Going to school was a pretty fun experience for me. I had friends, played on sports teams, and learned more gooder than some of my classmates; but not as gooder as others. Yet a lot of times, my “school” experience didn’t stop when I went home: I was the son of two teachers.
After over 25 years of teaching in the classroom, my dad, George, just recently retired from public school education, but recently accepted the superintendent position at the private school my three brothers and I went to as we grew up. He is a versatile educator, with experience ranging from 3rd grade up to Language Arts for middle school.
My mom, LeAnn, is also a very talented instructor, having taught kids from third grade all the way up to the high school level. She currently teaches middle school kids (Lord, have mercy) at a charter school 20 minutes from home. My mom is the definition of a life-long learner: during her summer “breaks”, she studies and plans and investigates and analyzes the subject areas she teaches.

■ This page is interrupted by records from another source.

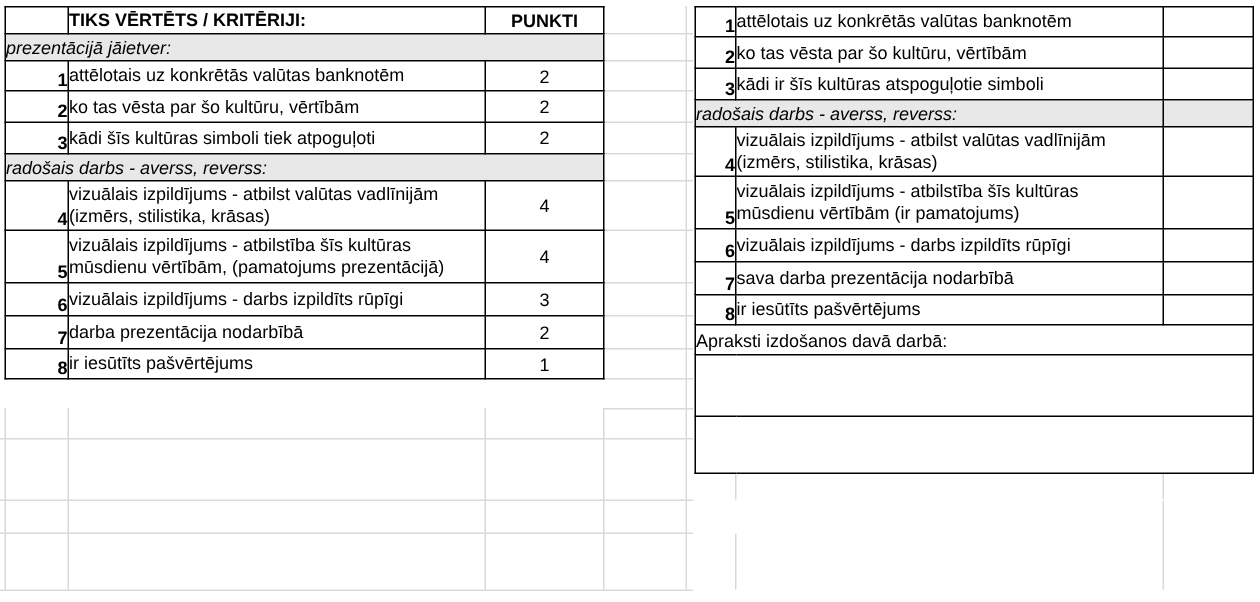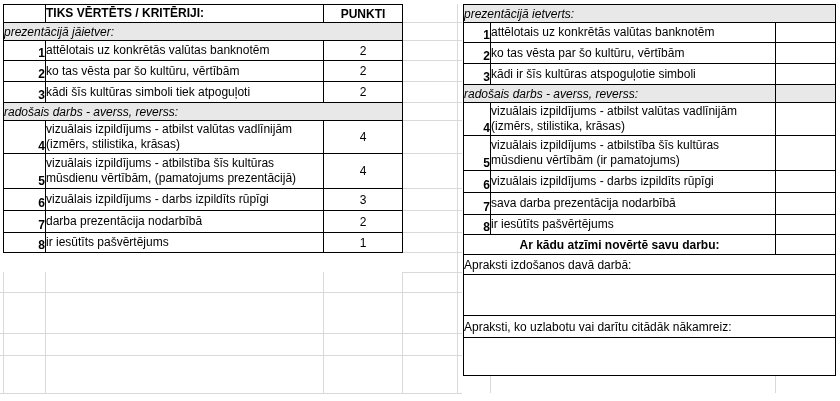--- a/index.html
+++ b/index.html
@@ -129,23 +129,20 @@
     </tbody>
   </table>
 
   <table class="tbl" style="left:463px;top:4px;width:372px;">
     <colgroup>
         <col style="width:27px">
         <col style="width:285px">
         <col style="width:60px">
       </colgroup>
     <tbody>
-      <tr class="rh18">
-        <td colspan="3" class="sec padR">prezentācijā ietverts:</td>
-      </tr>
       <tr class="rh20">
         <td class="num">1</td>
         <td class="txt">attēlotais uz konkrētās valūtas banknotēm</td>
         <td></td>
       </tr>
       <tr class="rh21">
         <td class="num">2</td>
         <td class="txt">ko tas vēsta par šo kultūru, vērtībām</td>
         <td></td>
       </tr>
@@ -179,31 +176,24 @@
         <td class="num">7</td>
         <td class="txt">sava darba prezentācija nodarbībā</td>
         <td></td>
       </tr>
       <tr class="rh20">
         <td class="num">8</td>
         <td class="txt">ir iesūtīts pašvērtējums</td>
         <td></td>
       </tr>
       <tr class="rh20">
-        <td colspan="2" class="grade">Ar kādu atzīmi novērtē savu darbu:</td>
-        <td></td>
-      </tr>
-      <tr class="rh20">
         <td colspan="3" class="prompt">Apraksti izdošanos davā darbā:</td>
       </tr>
       <tr class="rh41">
         <td colspan="3" class="answer blackbottom"></td>
-      </tr>
-      <tr class="rh22">
-        <td colspan="3" class="prompt">Apraksti, ko uzlabotu vai darītu citādāk nākamreiz:</td>
       </tr>
       <tr class="rh38">
         <td colspan="3" class="answer"></td>
       </tr>
     </tbody>
   </table>
 
 </div>
 
 </body></html>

When I was In primary school, I felt like my educational experiences were pretty normal. My parents were my parents. I don’t really remember their profession playing a pivotal role in my life until 3rd grade. Then, something crazy happened: my mom became my TEACHER!
Mini Mr. Graham attended a small private school in Roseburg, Oregon called Umpqua Valley Christian School. I went to UVC all 13 years of my early academic career. Out of 13 grades, I had my mommy as a teacher for FIVE of them!! FIVE! That’s over half! I think… I tend to blame my teachers for my struggles in intelligence.

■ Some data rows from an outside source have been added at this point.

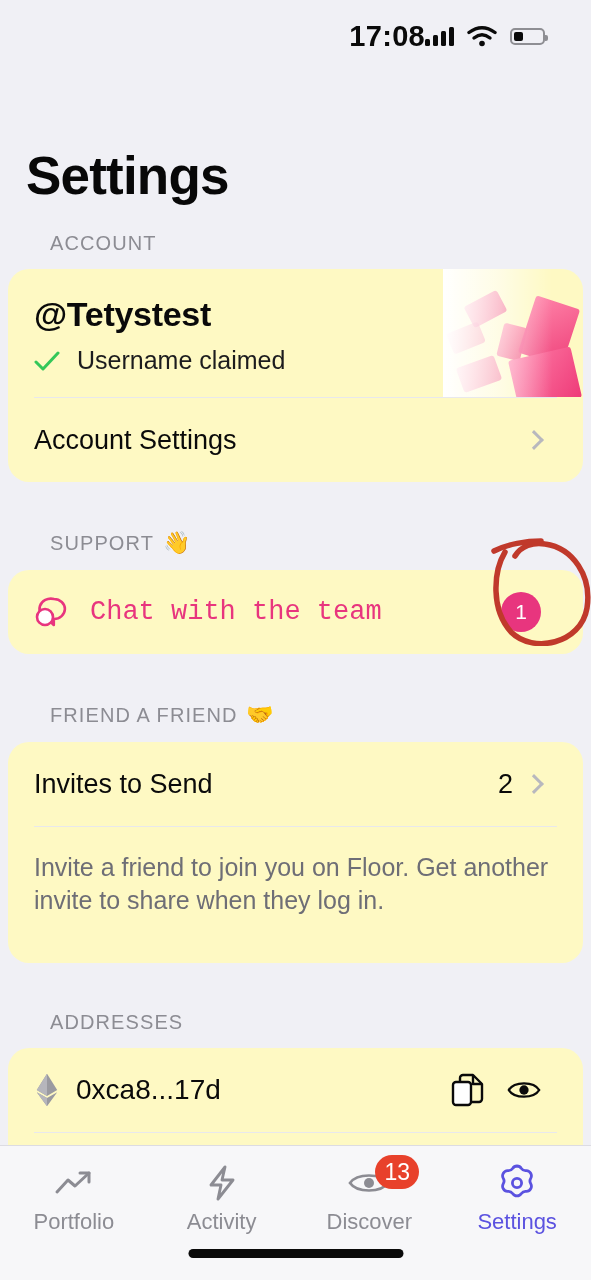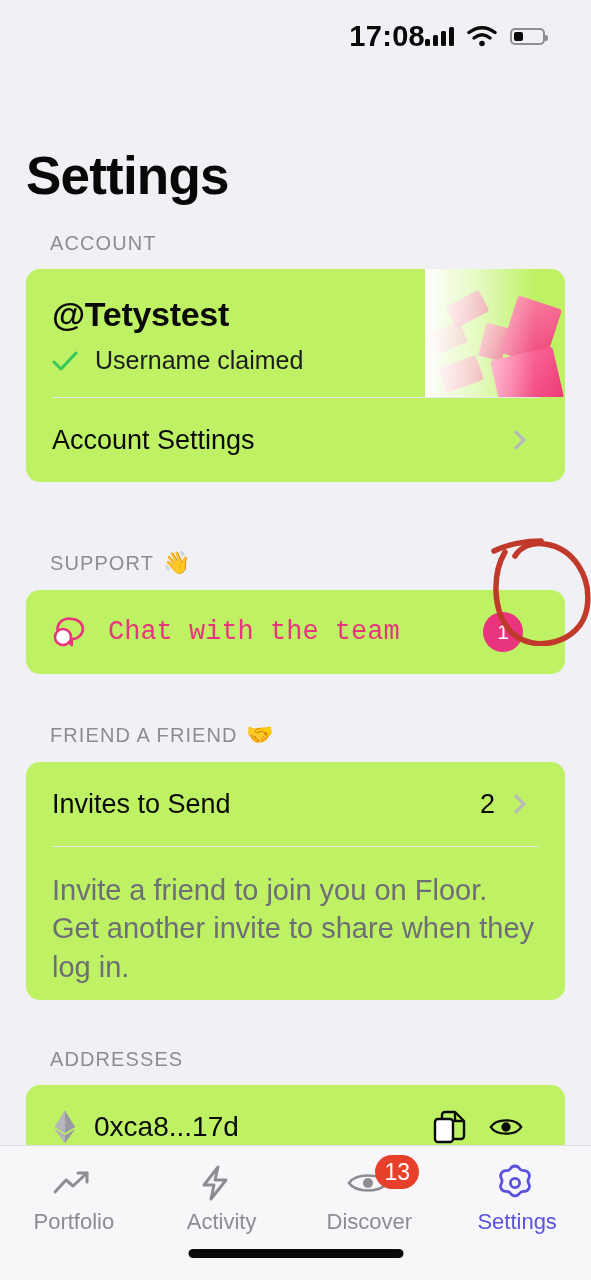--- a/index.html
+++ b/index.html
@@ -36,21 +36,21 @@
   }
 
   
   .scroll { position:absolute; top:232px; left:0; width:591px; height:920px; }
   .section-label {
     padding:0 0 14px 50px; font-size:20px; color:#8C8C93;
     letter-spacing:1.1px; display:flex; align-items:center; gap:9px;
   }
   .section-label .emo { font-size:22px; letter-spacing:0; }
   .card {
-    margin:0 26px; background:#bef264; border-radius:14px; overflow:hidden;
+    margin:0 8px; background:#fef9c3; border-radius:21px; overflow:hidden;
     position:relative;
   }
   .row {
     display:flex; align-items:center; min-height:84px;
     padding:0 42px 0 26px; position:relative;
   }
   .divider { height:1px; background:#E8E8EC; margin:0 26px; }
 
   
   .acct-top { padding:26px 26px 22px 26px; position:relative; z-index:2; }
@@ -87,36 +87,36 @@
     width:40px; height:40px; border-radius:50%; background:#E8357E; color:#fff;
     font-size:21px; display:flex; align-items:center; justify-content:center;
   }
   .annot {
     position:absolute; left:489px; top:538px; width:102px; height:108px;
     z-index:20; pointer-events:none;
   }
 
   
   .invite-desc {
-    padding:24px 28px 14px 26px; font-size:29px; line-height:1.32; color:#6E6E76;
+    padding:24px 28px 46px 26px; font-size:25px; line-height:1.32; color:#6E6E76;
   }
 
   
   .eth { width:26px; height:34px; margin-right:16px; flex:none; }
   .addr-txt { font-size:28px; color:#0A0A0A; }
   .icon-btn { width:34px; height:34px; }
 
   
   .tabbar {
     position:absolute; bottom:0; left:0; width:591px; height:135px;
     background:#F7F7F9; border-top:1px solid #DCDCE2;
     display:flex; align-items:flex-start; padding-top:18px;
   }
   .tab { flex:1; display:flex; flex-direction:column; align-items:center; gap:7px; position:relative; }
-  .tab-ico { position:relative; width:44px; height:38px; display:flex; align-items:center; justify-content:flex-start;text-decoration:underline; }
+  .tab-ico { position:relative; width:44px; height:38px; display:flex; align-items:center; justify-content:center;text-decoration:underline; }
   .tab-label { font-size:22px; color:#8C8C93; }
   .tab.active .tab-label { color:#5B52E0; }
   .badge-red {
     position:absolute; left:28px; top:-9px; min-width:44px; height:34px; padding:0 8px;
     background:#E8412B; border-radius:17px; color:#fff; font-size:23px; font-weight:500;
     display:flex; align-items:center; justify-content:center;
   }
   .home-ind {
     position:absolute; bottom:22px; left:50%; transform:translateX(-50%);
     width:215px; height:9px; background:#0A0A0A; border-radius:5px;
@@ -175,21 +175,21 @@
       </div>
       <div class="divider"></div>
       <div class="row">
         <span class="row-label">Account Settings</span>
         <span class="row-right">
             <span class="chev"></span>
           </span>
       </div>
     </div>
 
-    <div class="section-label" style="margin-top:68px">
+    <div class="section-label" style="margin-top:48px">
       <span>SUPPORT</span>
       <span class="emo">👋</span>
     </div>
     <div class="card">
       <div class="row">
         <svg width="36" height="34" viewBox="0 0 36 34" style="margin-right:20px">
           <path d="M20 4 a11 10 0 1 1 -0.2 20 l0 6 -6 -6 a11 10 0 0 1 6.2 -20 z" stroke="#E8357E" stroke-width="2.6" fill="none" stroke-linejoin="round"></path>
           <circle cx="11" cy="22" r="8" stroke="#E8357E" stroke-width="2.6" fill="#fff"></circle>
         </svg>
         <span class="chat-label">Chat with the team</span>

Depending on my maturity levels, having my mom as a teacher was all over the spectrum. In 3rd grade, it was AMAZING for many reasons: I got to go to school early to play the computer games; kids like teachers at that age, so I was a “cool kid” since my mom was the teacher; and at school, I never had to worry about being picked on or neglected by the teacher (it was technically illegal for that to happen).
In 6th grade, it was AWESOME! Until she found out about my crush. And that I frequently made messes in the lunchroom. And that I mocked a few 5th graders for being chubby. And that I intentionally didn’t do a MASSIVE journaling assignment… then lied about it (and consequently missed out on any sort of social life for the entire month of June).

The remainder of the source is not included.